DESCRIPTION (provided by applicant): Human mesenchymal stem cells (MSCs) are multipotent stem cells that differentiate into many of the cells resident in musculoskeletal and stromal tissues of the human body, including fibroblasts, chondrocytes, osteoblasts, myocytes, and adipocytes. While differentiation of the MSCs into appropriate lineages may enhance healing of injured tissues, inappropriate lineage specification may be responsible for numerous pathophysiologic processes, including the decreased bone and increased fat in osteoporotic bones, and the calcification of atherosclerotic vessel walls. Regulation of the lineage commitment of MSCs by local microenvironmental cues therefore may be critical to our fundamental understanding of numerous degenerative as well as healing processes. The long term objective of this research is to characterize the cues within the local surrounding microenvironment that drive the lineage specification and differentiation of human mesenchymal stem cells (MSCs), and the molecular pathways involved. The investigator has recently discovered that adhesion of MSCs to fibronectin regulates a commitment switch in the MSCs between adipogenic and osteogenic lineage specification, through a mechanism involving RhoA signaling and cytoskeletal tension. In this proposal, the investigator proposes to further characterize how adhesive and mechanical cues regulate the commitment of MSCs to osteogenic and adipogenic lineages. Specific Aim 1 will be to investigate the role of integrin-mediated cell adhesion in modulating mesenchymal stem cell commitment by characterizing the binding interactions that drive the MSC lineage commitment switch between osteoblasts and adipocytes. Specific Aim 2 will be to investigate the coordination of RhoA and cytoskeletal tension in the regulation of stem cell commitment. Specific Aim 3 will be to investigate the ability of RhoA to regulate stem cell commitment and differentiation in an animal model. Together, these studies will define roles of cell adhesion, RhoA, and cytoskeletal tension in MSC lineage commitment, and establish a molecular basis for the regulation of MSC differentiation by microenvironmental cues.

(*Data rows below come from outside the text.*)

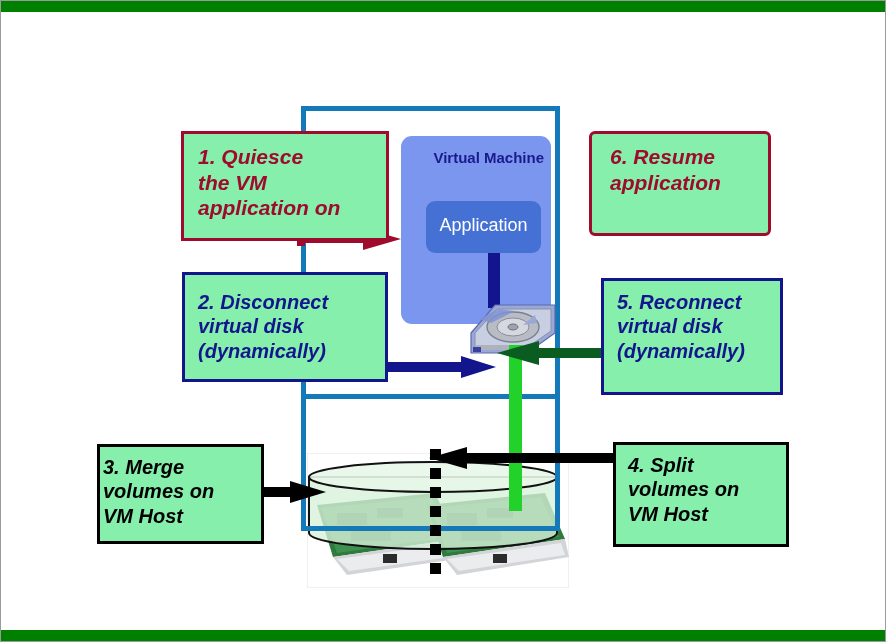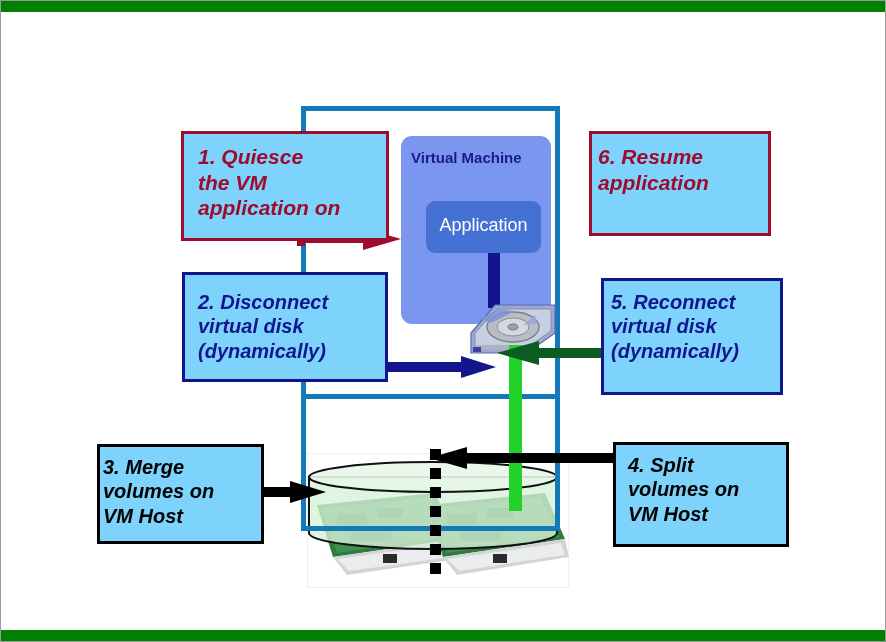"1. Quiesce" .stepbox { background: #7dd3fc -> #86efac }
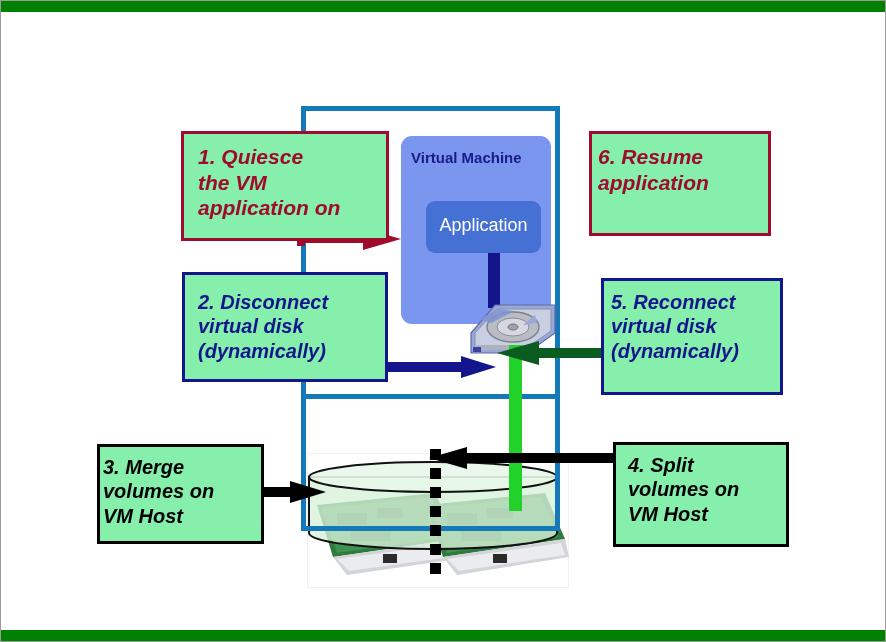"Virtual Machine" #vmbox-label { text-align: left -> right }
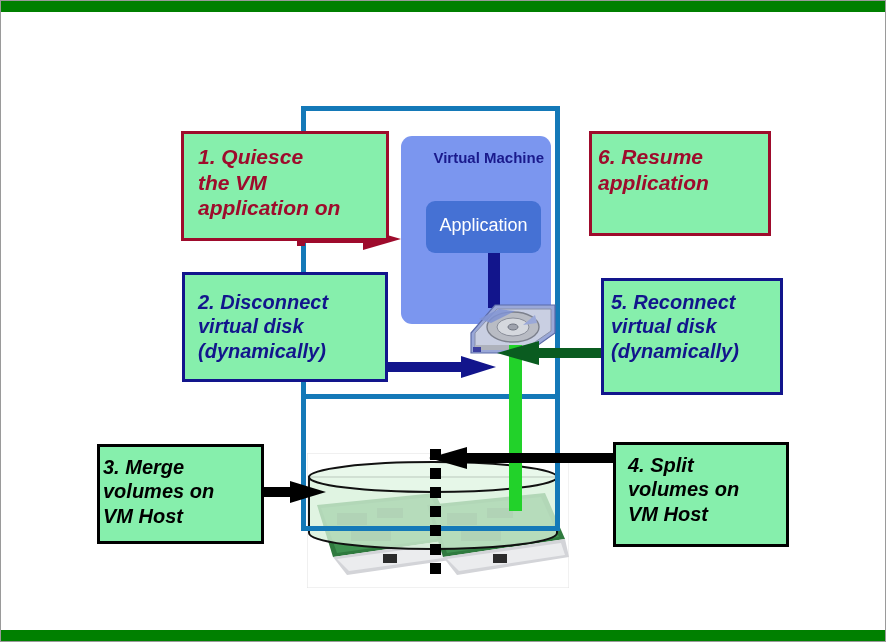"6. Resume" #box6 { border-radius: none -> 6px; padding: 10px 0 0 6px -> 10px 0 0 18px }
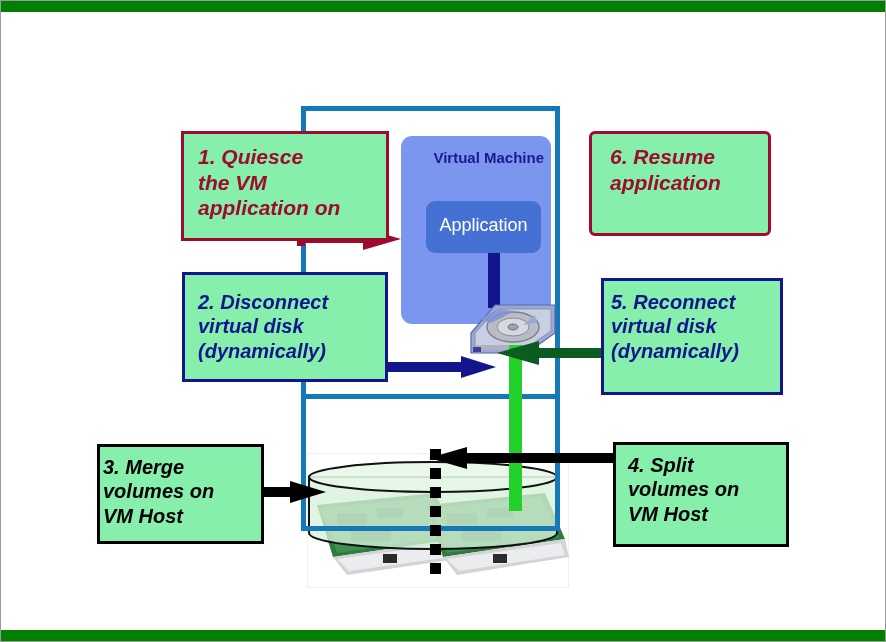"5. Reconnect" #box5 { padding: 9px 0 0 7px -> 9px 0 0 13px }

描述（由申请人提供）：人间充质干细胞（MSC）是多能干细胞，可分化为人体肌肉骨骼和基质组织中的许多细胞，包括成纤维细胞、软骨细胞、成骨细胞、肌细胞和脂肪细胞。虽然MSC分化成适当的谱系可以促进损伤组织的愈合，但不适当的谱系特异性可能导致许多病理生理过程，包括骨质疏松骨中的骨减少和脂肪增加，以及动脉粥样硬化血管壁的钙化。因此，通过局部微环境线索调节MSC的谱系承诺可能对我们对许多退行性疾病以及愈合过程的基本理解至关重要。本研究的长期目标是表征驱动人类间充质干细胞（MSC）谱系特化和分化的局部周围微环境中的线索，以及所涉及的分子途径。研究人员最近发现，MSC与纤连蛋白的粘附通过涉及RhoA信号传导和细胞骨架张力的机制调节MSC在成脂和成骨谱系特化之间的承诺转换。在这个提议中，研究者建议进一步表征粘附和机械线索如何调节MSC向成骨和成脂谱系的承诺。具体目标1将调查整合素介导的细胞粘附在调节间充质干细胞承诺的作用，通过表征驱动成骨细胞和脂肪细胞之间的MSC谱系承诺转换的结合相互作用。具体目标2将是研究RhoA和细胞骨架张力在干细胞定向调控中的协调作用。具体目标3将是研究RhoA在动物模型中调节干细胞定型和分化的能力。总之，这些研究将确定细胞粘附，RhoA和细胞骨架张力在MSC谱系定型中的作用，并建立微环境因子调控MSC分化的分子基础。